Bolivianisches Reisetagebuch Im Abenteuerland
23.11.2007, 19:08 UhrDas etwas mehr als eine Million Quadratkilometer große Land ist neben Paraguay der einzige Staat Südamerikas, der keinen Zugang zum Meer hat. Das tut der Schönheit Boliviens aber keinen Abbruch. Am Strand lernt man ein Land und seine Menschen nimmer kennen. Gleichwohl ist die fehlende territoriale Verbindung zum Pazifik eines der Traumata dieses Landes. Die Gegend um die Hafenstadt Iquique fiel nach dem Salpeterkrieg 1883 an Chile. Seither ist Bolivien nur noch in neun "departamentos" gegliedert, die sich symbolisch in der Nationalflagge wiederfinden. Der zehnte Stern steht für das verlorene Iquique.

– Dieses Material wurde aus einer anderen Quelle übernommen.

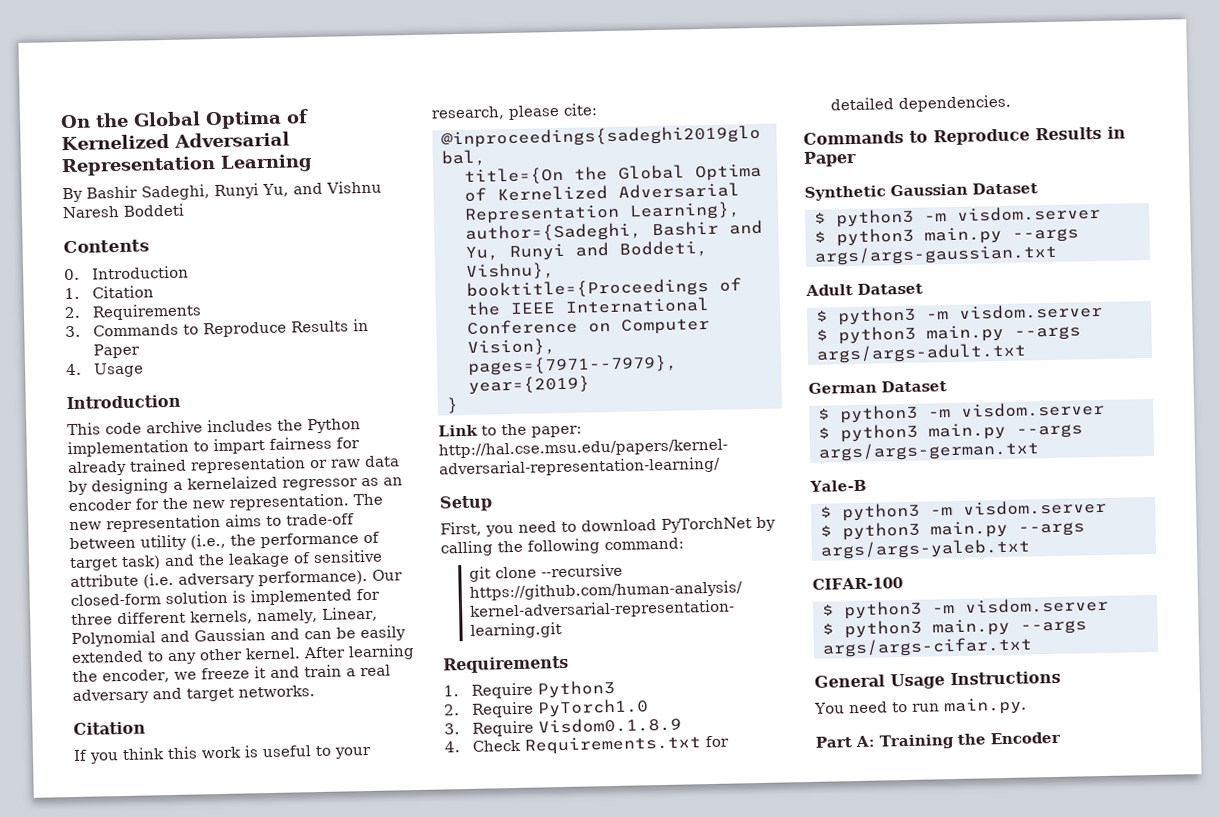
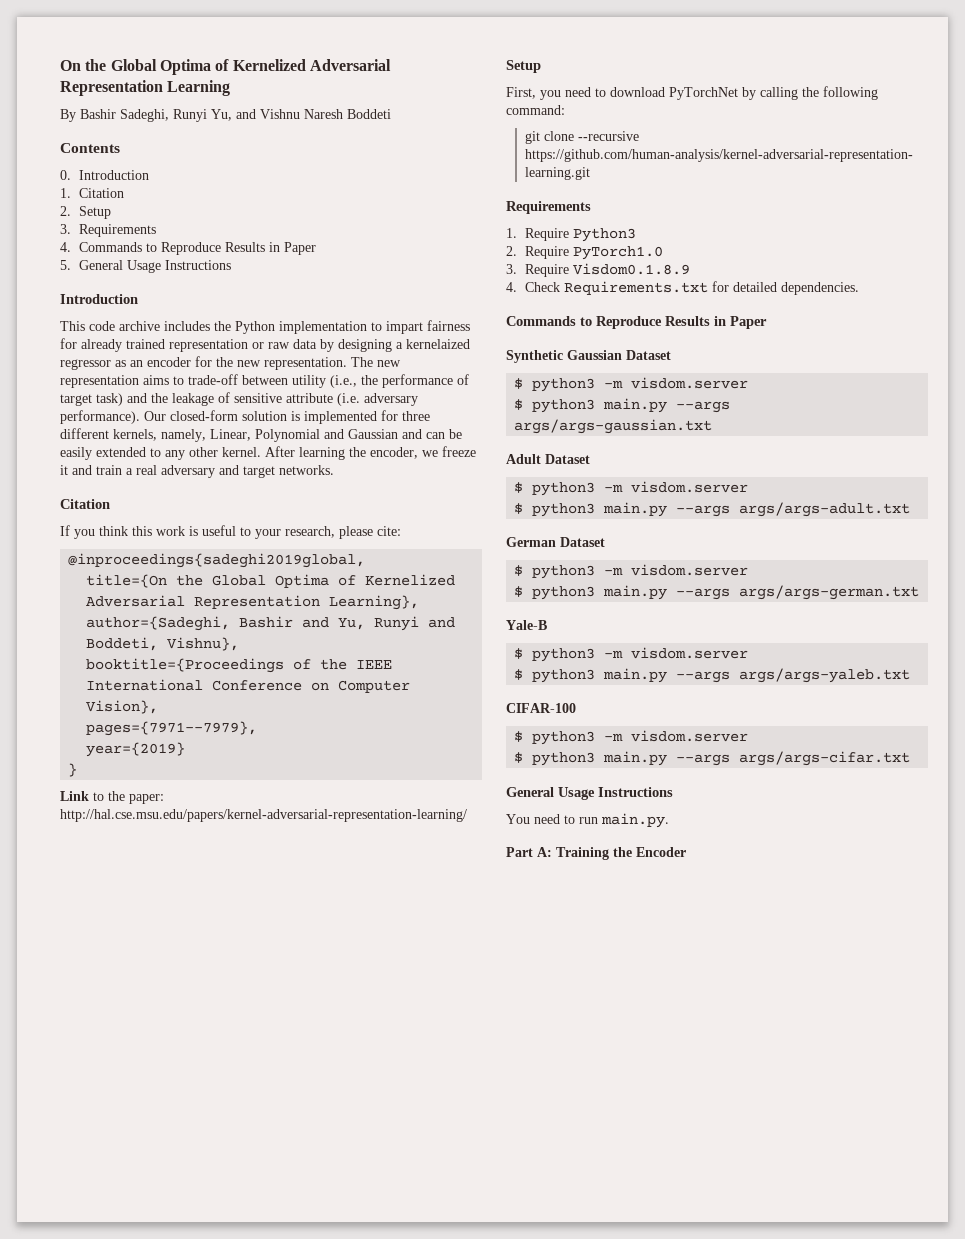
[91,303,202,321] [65,318,369,338] [92,343,140,359] [65,362,144,378] Requirements // 3. Commands to Reproduce Results in Paper // 4. Usage -> [79,206,112,219] [60,224,157,237] [60,242,317,255] [60,260,232,273] Setup // 3. Requirements // 4. Commands to Reproduce Results in Paper // 5. General Usage Instructions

Es sind die Widersprüche und Gegensätze, die Bolivien so reizvoll machen. Beginnt man die Reise in La Paz, Sitz von Regierung und Parlament, in Sucre, der formellen Hauptstadt oder in Santa Cruz de la Sierra, der größten Stadt? Der Reisende entscheidet sich für La Paz, die unbestritten wichtigste Stadt Boliviens. 1548 gegründet, 3.627 Meter über dem Meeresspiegel gelegen, befindet sich La Paz in einem Canyon des Ro Chokeyapu.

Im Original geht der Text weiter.